* [Task goal]
Take every line from the records below that includes the word "nowrap".

* [Data for the task]
#####
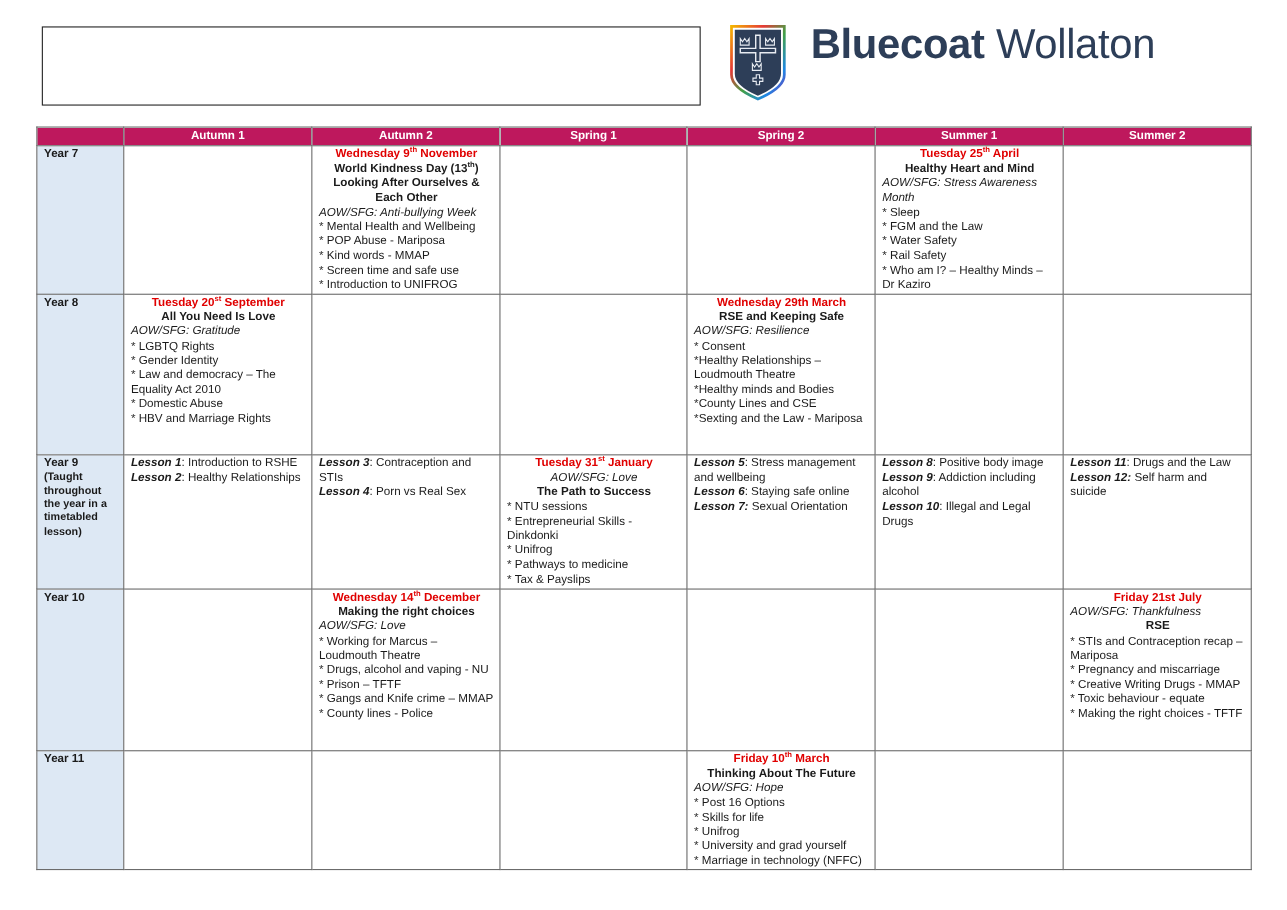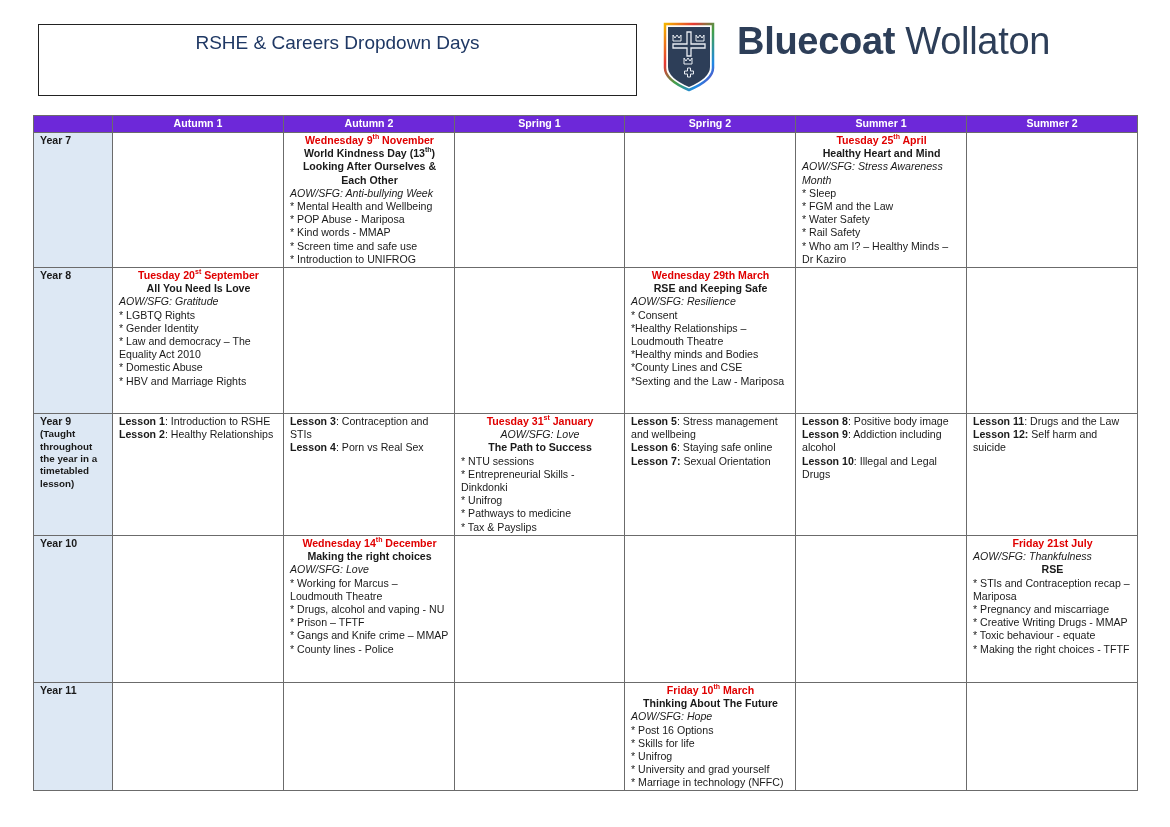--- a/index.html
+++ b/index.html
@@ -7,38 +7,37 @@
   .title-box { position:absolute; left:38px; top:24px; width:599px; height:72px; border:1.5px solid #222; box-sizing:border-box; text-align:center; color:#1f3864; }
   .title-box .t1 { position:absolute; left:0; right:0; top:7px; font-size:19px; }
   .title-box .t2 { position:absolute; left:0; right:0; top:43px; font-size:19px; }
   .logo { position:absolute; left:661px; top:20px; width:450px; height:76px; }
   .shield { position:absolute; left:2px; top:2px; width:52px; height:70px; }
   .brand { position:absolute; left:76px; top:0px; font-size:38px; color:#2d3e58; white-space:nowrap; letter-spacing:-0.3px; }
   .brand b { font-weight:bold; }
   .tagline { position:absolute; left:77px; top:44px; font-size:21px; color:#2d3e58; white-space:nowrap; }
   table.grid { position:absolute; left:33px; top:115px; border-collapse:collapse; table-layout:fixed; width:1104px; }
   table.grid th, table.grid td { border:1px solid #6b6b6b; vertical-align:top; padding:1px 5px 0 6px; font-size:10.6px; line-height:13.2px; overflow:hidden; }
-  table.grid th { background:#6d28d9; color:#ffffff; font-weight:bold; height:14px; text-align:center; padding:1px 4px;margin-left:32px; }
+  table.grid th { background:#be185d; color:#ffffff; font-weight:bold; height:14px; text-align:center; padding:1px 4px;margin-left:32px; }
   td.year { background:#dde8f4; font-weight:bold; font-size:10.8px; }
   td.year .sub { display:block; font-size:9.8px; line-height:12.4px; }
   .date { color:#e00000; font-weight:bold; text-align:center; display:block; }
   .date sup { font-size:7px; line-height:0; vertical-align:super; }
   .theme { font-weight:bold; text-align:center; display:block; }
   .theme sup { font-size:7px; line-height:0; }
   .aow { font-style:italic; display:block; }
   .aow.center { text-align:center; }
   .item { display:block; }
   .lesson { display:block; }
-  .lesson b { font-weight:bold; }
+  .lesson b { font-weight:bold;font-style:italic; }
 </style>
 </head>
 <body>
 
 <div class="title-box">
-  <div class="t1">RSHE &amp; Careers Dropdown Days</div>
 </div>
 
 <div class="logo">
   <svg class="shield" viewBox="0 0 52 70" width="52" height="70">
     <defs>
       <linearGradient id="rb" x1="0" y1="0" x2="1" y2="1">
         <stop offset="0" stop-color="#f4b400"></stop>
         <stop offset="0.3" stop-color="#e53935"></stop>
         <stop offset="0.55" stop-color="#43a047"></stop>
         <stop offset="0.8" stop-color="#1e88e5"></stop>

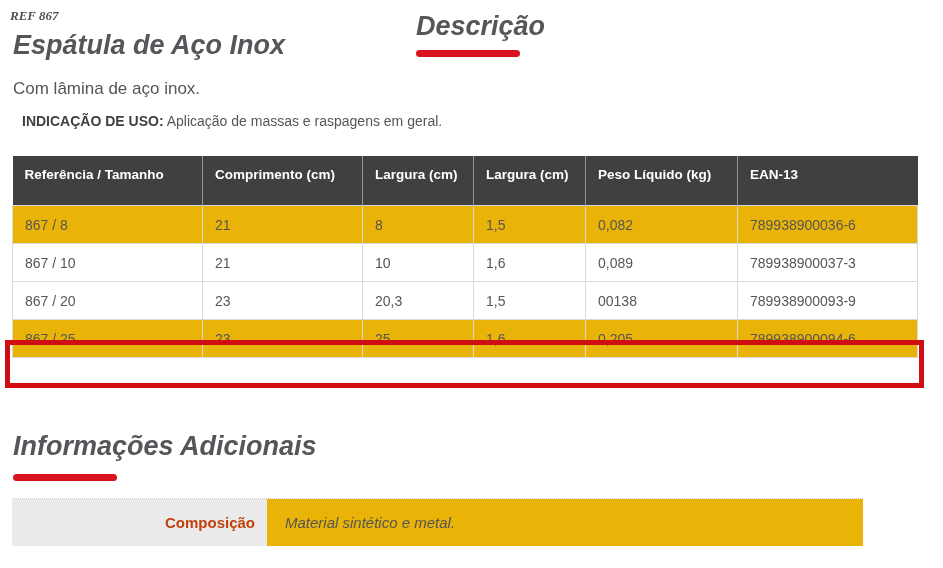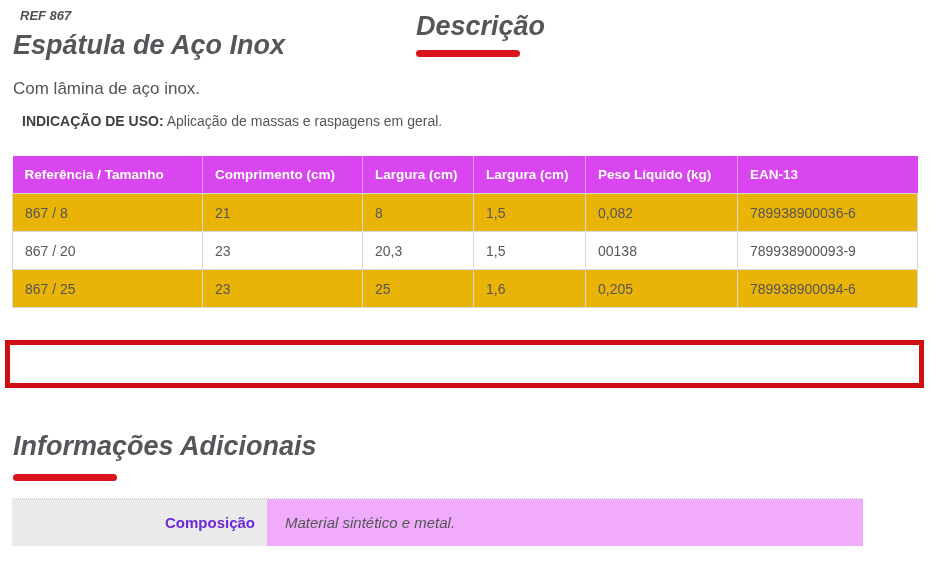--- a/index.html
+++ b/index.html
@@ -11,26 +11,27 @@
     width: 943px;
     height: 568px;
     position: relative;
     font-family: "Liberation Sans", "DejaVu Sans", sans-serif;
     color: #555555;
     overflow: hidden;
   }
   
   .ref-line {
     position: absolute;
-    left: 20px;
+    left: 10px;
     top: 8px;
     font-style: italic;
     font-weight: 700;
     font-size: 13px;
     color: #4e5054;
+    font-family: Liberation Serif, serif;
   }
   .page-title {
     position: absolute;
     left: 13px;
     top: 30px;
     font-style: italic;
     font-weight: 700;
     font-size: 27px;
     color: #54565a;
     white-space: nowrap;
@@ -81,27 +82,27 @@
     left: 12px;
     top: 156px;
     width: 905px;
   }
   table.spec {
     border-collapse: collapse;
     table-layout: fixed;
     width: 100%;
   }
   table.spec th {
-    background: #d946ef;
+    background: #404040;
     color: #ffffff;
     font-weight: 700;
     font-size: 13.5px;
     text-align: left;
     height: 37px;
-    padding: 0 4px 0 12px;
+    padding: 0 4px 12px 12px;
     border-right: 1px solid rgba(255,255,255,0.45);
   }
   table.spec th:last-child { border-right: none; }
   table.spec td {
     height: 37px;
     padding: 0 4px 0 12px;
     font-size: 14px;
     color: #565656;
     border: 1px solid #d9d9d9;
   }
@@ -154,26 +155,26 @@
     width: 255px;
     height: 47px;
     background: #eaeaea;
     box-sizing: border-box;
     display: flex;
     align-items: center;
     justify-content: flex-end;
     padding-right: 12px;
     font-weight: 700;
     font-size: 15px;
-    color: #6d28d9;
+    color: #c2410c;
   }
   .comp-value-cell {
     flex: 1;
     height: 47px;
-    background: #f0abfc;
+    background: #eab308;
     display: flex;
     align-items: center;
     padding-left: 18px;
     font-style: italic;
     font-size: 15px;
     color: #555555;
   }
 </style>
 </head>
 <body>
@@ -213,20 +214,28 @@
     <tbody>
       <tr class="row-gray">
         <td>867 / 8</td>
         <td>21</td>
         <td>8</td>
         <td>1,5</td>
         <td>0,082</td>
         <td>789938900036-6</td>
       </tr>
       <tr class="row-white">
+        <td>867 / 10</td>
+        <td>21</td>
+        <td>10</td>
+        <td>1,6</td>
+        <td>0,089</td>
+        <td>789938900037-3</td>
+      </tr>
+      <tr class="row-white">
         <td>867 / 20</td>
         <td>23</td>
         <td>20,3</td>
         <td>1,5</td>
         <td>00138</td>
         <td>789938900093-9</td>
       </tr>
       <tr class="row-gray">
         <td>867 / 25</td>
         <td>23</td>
#####
* [The completed task]
   .brand { position:absolute; left:76px; top:0px; font-size:38px; color:#2d3e58; white-space:nowrap; letter-spacing:-0.3px; }
   .tagline { position:absolute; left:77px; top:44px; font-size:21px; color:#2d3e58; white-space:nowrap; }
     white-space: nowrap;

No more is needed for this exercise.